Henry de Puiseux ne perdait pas de vue madame de Sergaz, non qu'il fût attiré invinciblement vers cette radieuse beauté. Mais à une époque comme celle-là, il fallait se méfier de tout et de tous.

Il attendait avant de juger.

—Votre discrétion est trop naturelle, monsieur, pour que je puisse m'en offenser. Veuillez prendre connaissance de la lettre de M. de Rieux.

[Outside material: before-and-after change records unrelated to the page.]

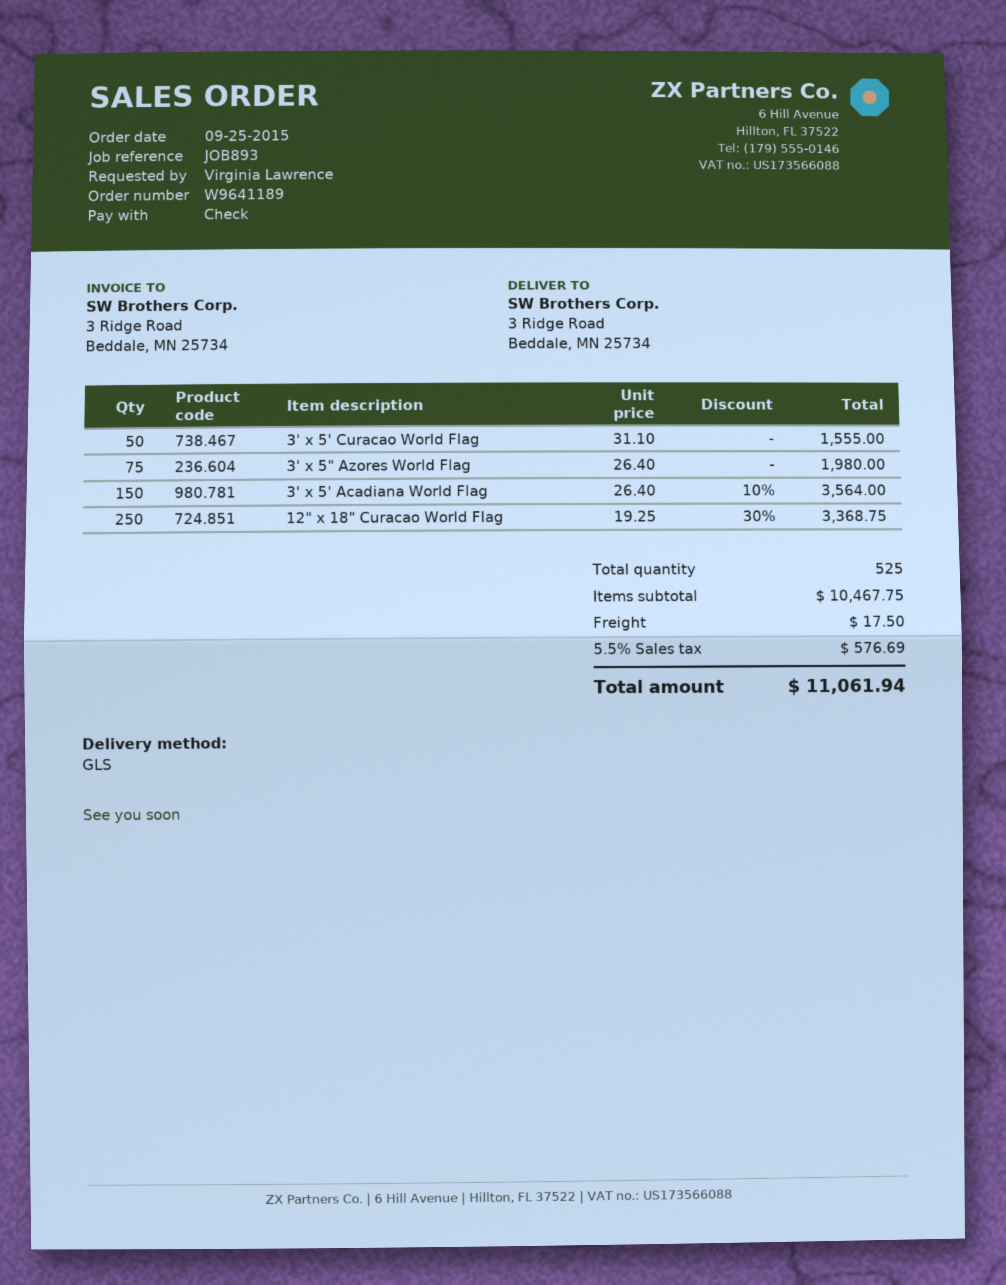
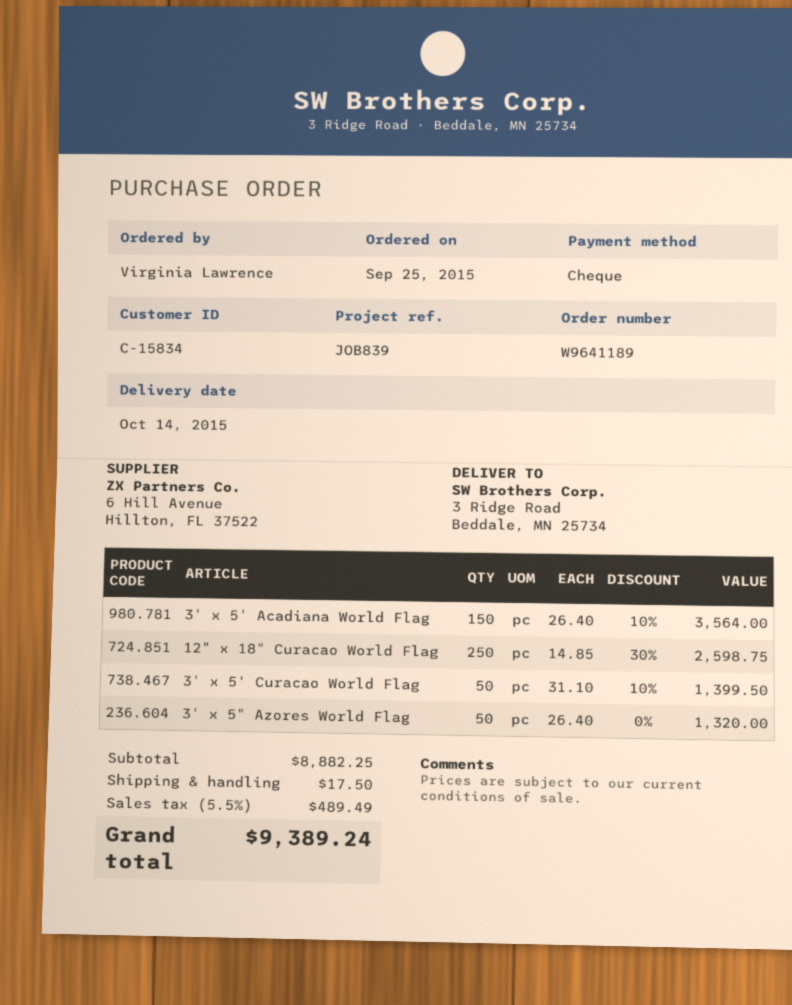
reference: JOB893 -> JOB839
3' x 5' Curacao World Flag: 50 x 31.10 = 1555.00 -> 50 x 31.10 - 10% = 1399.50
3' x 5" Azores World Flag: 75 x 26.40 = 1980.00 -> 50 x 26.40 = 1320.00
12" x 18" Curacao World Flag: 250 x 19.25 - 30% = 3368.75 -> 250 x 14.85 - 30% = 2598.75
subtotal: 10467.75 -> 8882.25
tax: 5.5% = 576.69 -> 5.5% = 489.49
total: 11061.94 -> 9389.24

M. votre père étant mort, c'est à vous que je dois la remettre.

Madame de Sergaz tendit la lettre à Henry. Il avait correspondu avec M. de Rieux et il connaissait son écriture.

—Vous permettez, madame? dit-il,

—Je vous en prie, monsieur.

Il décacheta et lut.

C'était une lettre de recommandation très-chaude. M. de Rieux priait son vieil ami, M. de Puiseux, de rendre à madame de Sergaz tous les services que celle-ci pouvait réclamer de lui.

—Le fils fera ce que le père eût été heureux de faire, madame, dit
Henry en saluant la baronne. Que désirez-vous?

—L'adresse de M. Berryer et de M. Hyde de Neuville, pour lesquels je suis porteur d'une lettre également.